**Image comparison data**
########

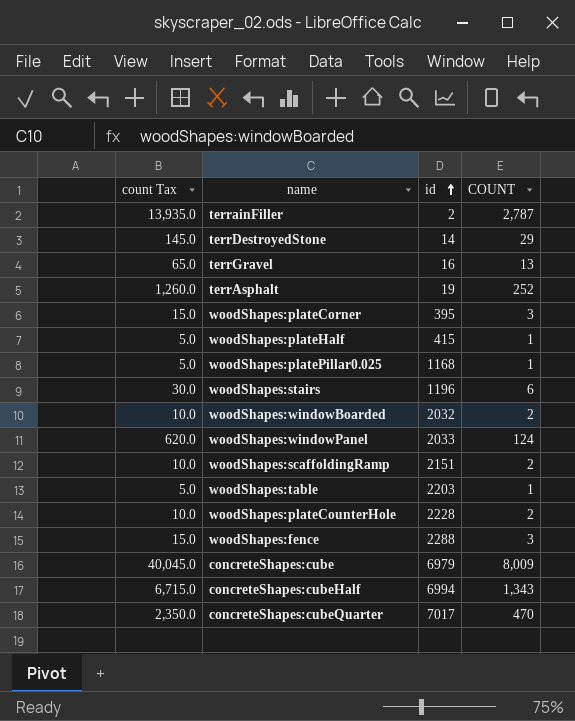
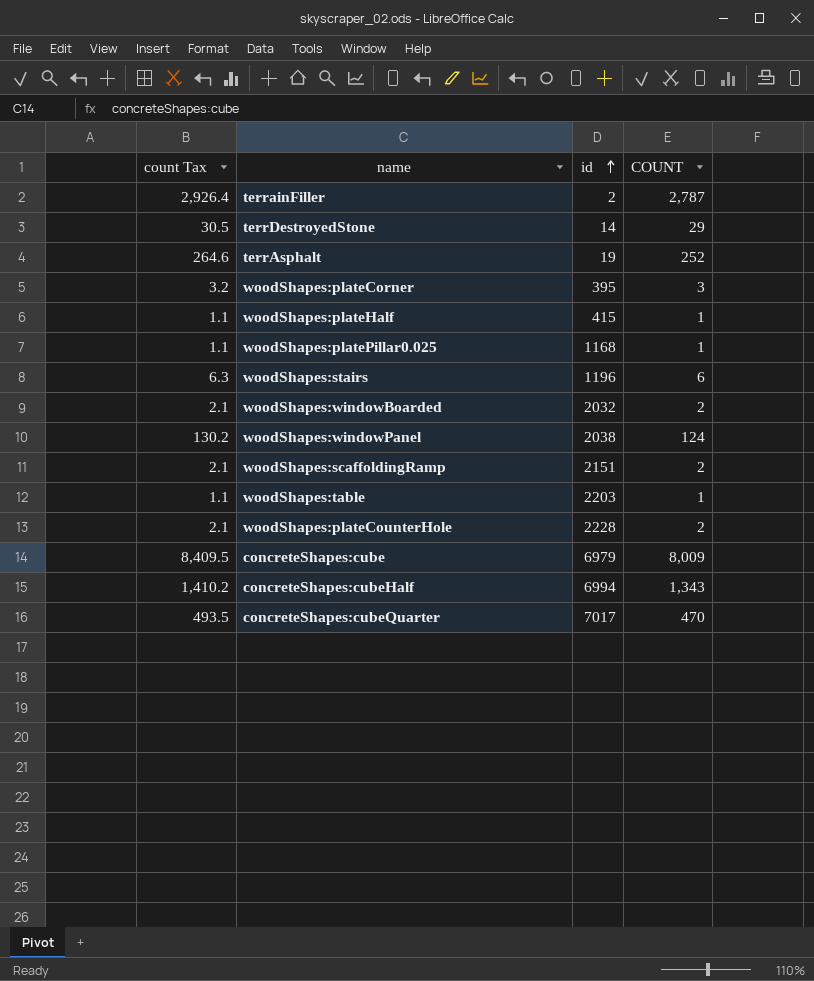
column count Tax | formula: [COUNT] * 5 -> [COUNT] * 1.05
row terrGravel: 65.0 | 16 | 13 -> none
row woodShapes:fence: 15.0 | 2288 | 3 -> none
woodShapes:windowPanel | id: 2033 -> 2038

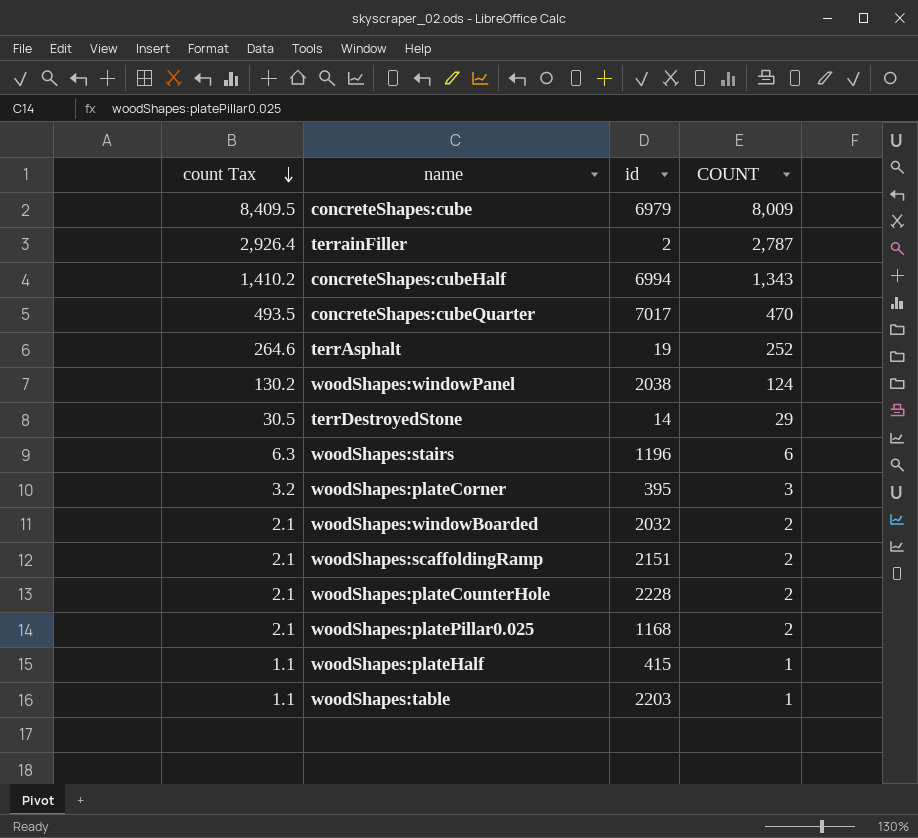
row order: id ascending -> count Tax descending
woodShapes:platePillar0.025 | count Tax: 1.1 -> 2.1
woodShapes:platePillar0.025 | COUNT: 1 -> 2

########

Only the lines from the first line of the entries through the line containing "woodShapes:platePillar0.025 | count Tax: 1.1" should be output, exactly as they are, without pictures.

**SOLVED PROBLEM**
column count Tax | formula: [COUNT] * 5 -> [COUNT] * 1.05
row terrGravel: 65.0 | 16 | 13 -> none
row woodShapes:fence: 15.0 | 2288 | 3 -> none
woodShapes:windowPanel | id: 2033 -> 2038

row order: id ascending -> count Tax descending
woodShapes:platePillar0.025 | count Tax: 1.1 -> 2.1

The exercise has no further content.